Apagados los truenos de las manifestaciones (por ahora) y del achuchón que se metió para ganar un escaño en Cataluña, de pueblo en pueblo, parece como si el presidente del Gobierno se hubiera encerrado en sus cuarteles de invierno, que con este frío polar sería lógico, y se dedicara a jugar a la petanca. Porque lo de podar bonsáis era cosa de Felipe González. Y, además, se los llevó todos. Bien podados, eso sí.

Rajoy, es más que probable, que no haya parado de darle vueltas a los montones de papelotes que le llegan a su despacho sobre la crisis, las primas arriesgadas, los chascarrillos de Merkel y las ocurrencias de algún que otro ministro despistado.

Pero después de aparecer cada media hora en todas las televisiones y de no soltar un micrófono ni para comer, el presidente del Gobierno se ha escondido. Esperemos que para bien. Y cuando vuelva a salir por el portón de La Moncloa que sea con una sonrisa de oreja a oreja y con los papeles, sobre todo los económicos, colocaditos en su sitio y corregidos hasta la última línea.

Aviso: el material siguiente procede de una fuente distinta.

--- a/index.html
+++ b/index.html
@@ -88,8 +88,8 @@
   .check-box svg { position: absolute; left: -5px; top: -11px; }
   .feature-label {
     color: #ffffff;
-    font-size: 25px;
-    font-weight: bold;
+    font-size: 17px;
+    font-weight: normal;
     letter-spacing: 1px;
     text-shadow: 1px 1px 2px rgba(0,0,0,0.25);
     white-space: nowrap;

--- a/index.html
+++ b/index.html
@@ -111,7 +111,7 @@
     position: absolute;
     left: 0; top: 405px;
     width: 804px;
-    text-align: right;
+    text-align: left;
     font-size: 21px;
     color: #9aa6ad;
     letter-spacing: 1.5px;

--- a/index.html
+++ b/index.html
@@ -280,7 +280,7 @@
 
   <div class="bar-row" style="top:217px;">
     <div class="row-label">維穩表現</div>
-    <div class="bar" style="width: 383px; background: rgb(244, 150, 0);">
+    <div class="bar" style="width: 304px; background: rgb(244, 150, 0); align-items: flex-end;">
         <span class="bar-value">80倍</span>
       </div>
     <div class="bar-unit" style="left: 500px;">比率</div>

Porque aunque nos hayamos despistado estos días con las elecciones catalanas, la crisis sigue al acecho y el paro no deja de escalar. Y ésos son los grandes problemas de Rajoy, de los españoles y de medio mundo.

Por muchas críticas que reciban, las medidas de Rajoy, todas dolorosas, pueden dar sus frutos. El primer reto consiste en reducir el déficit, lo que en parte comienza a lograr, para que el Estado cuente con liquidez para subvencionar la creación de empresas, generar productividad y, al final, lograr el objetivo fundamental: crear empleo. Es un largo y tortuoso camino. Y los españoles no tienen la paciencia de Gandhi.

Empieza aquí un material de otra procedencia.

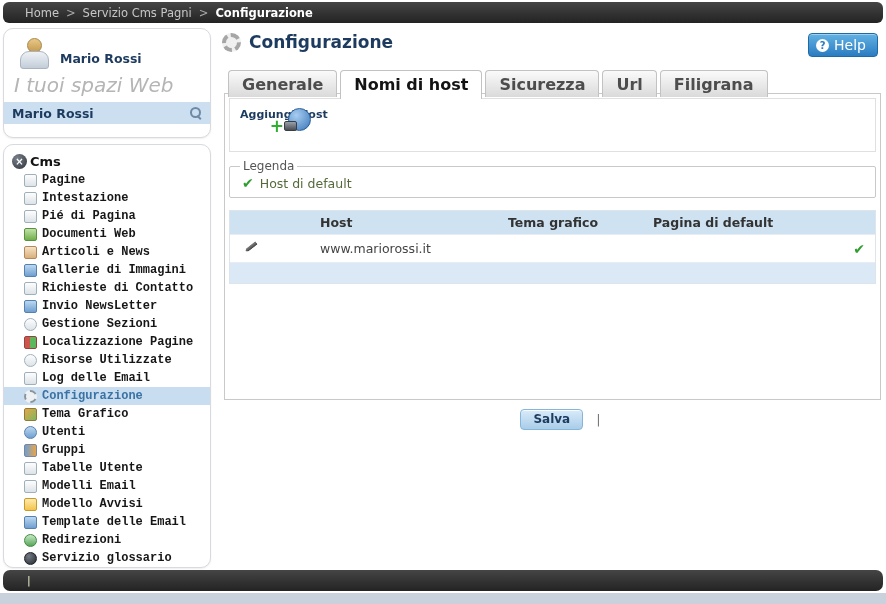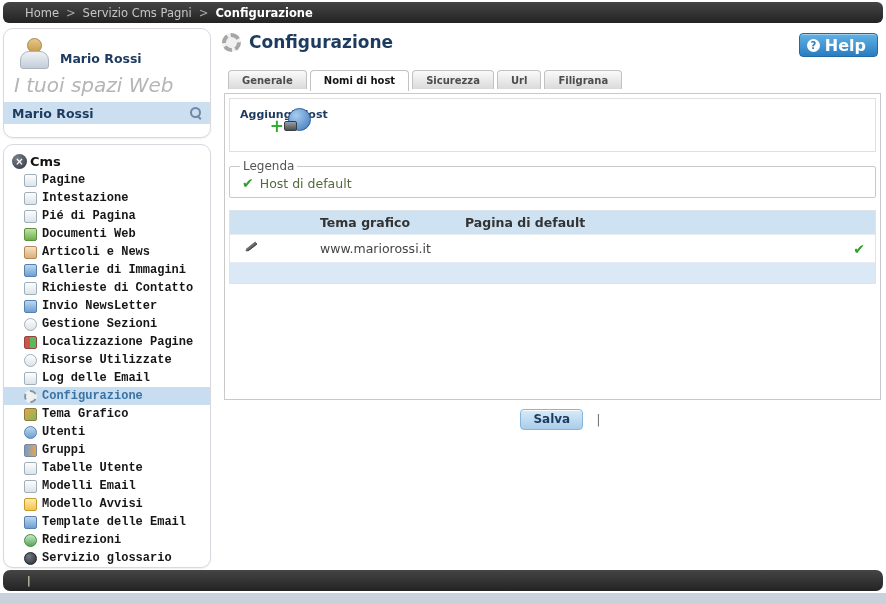--- a/index.html
+++ b/index.html
@@ -85,7 +85,7 @@
   }
   .help-q{width:13px;height:13px;border-radius:50%;background:#fff;color:#2b7cc0;
     font-size:10px;font-weight:bold;line-height:13px;text-align:center;}
-  .help-label{color:#fff;font-size:16px;font-weight:bold;}
+  .help-label{color:#fff;font-size:14px;font-weight:normal;}
   .tabs{position:absolute;left:228px;top:70px;display:flex;align-items:flex-end;gap:3px;z-index:3;}
   .tab{
     padding:4px 13px 3px;font-size:10px;font-weight:bold;color:#4d4d4d;cursor:pointer;

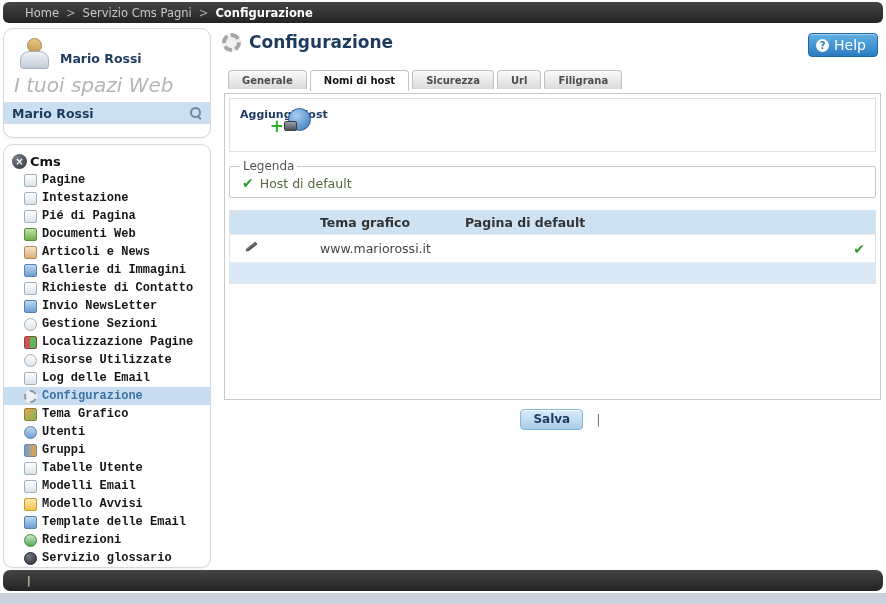--- a/index.html
+++ b/index.html
@@ -88,7 +88,7 @@
   .help-label{color:#fff;font-size:14px;font-weight:normal;}
   .tabs{position:absolute;left:228px;top:70px;display:flex;align-items:flex-end;gap:3px;z-index:3;}
   .tab{
-    padding:4px 13px 3px;font-size:10px;font-weight:bold;color:#4d4d4d;cursor:pointer;
+    padding:4px 13px 3px;font-size:16px;font-weight:bold;color:#4d4d4d;cursor:pointer;
     background:linear-gradient(#fafafa,#dadada);border:1px solid #c2c2c2;border-bottom:none;
     border-radius:4px 4px 0 0;
   }

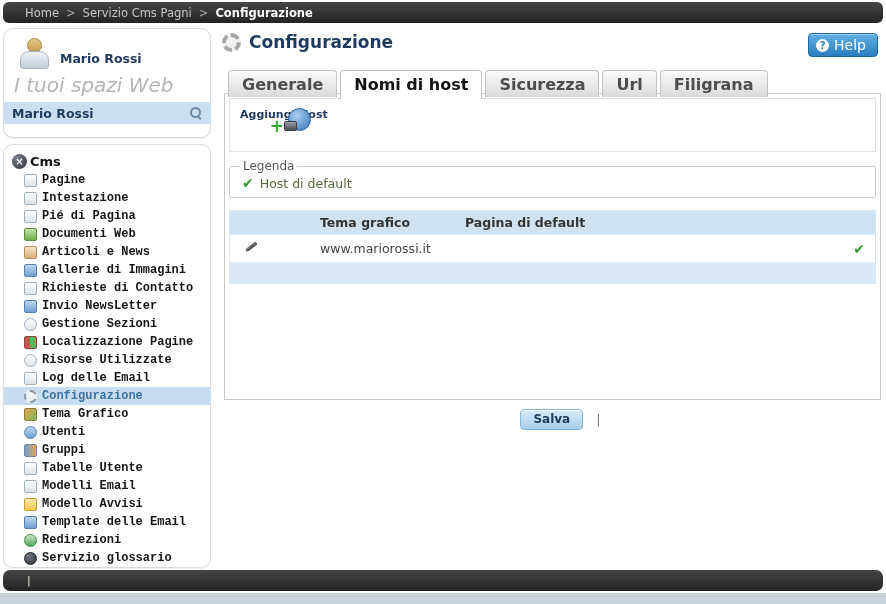--- a/index.html
+++ b/index.html
@@ -301,6 +301,7 @@
   <div class="table-wrap">
     <div class="thead">
       <div class="c0"></div>
+      <div class="c1">Host</div>
       <div class="c2">Tema grafico</div>
       <div class="c3">Pagina di default</div>
       <div class="c4"></div>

Pero lo que parece evidente es que con el déficit disparado, Europa nos dejará en la estacada y España no podrá generar riqueza ni salir del hoyo. Los expertos creen que Rajoy está siendo valiente y que puede tener éxito. Que se está jugando el bigote (bueno, la barba) pero que sigue el camino que ha trazado, convencido que es el más adecuado para recuperar el aliento económico. Y si se estrella, se quedará sin bigote, sin barba y sin petanca.

Ahora hay que esperar los resultados. Armarse de paciencia hindú y ver si, en efecto, Rajoy sale de las cuatro paredes de La Moncloa con esa sonrisa que, ya en sí, sería noticia. Y, sobre todo, por el éxito de su esfuerzo. Que, aún agazapado en La Moncloa, es mucho. Y valiente.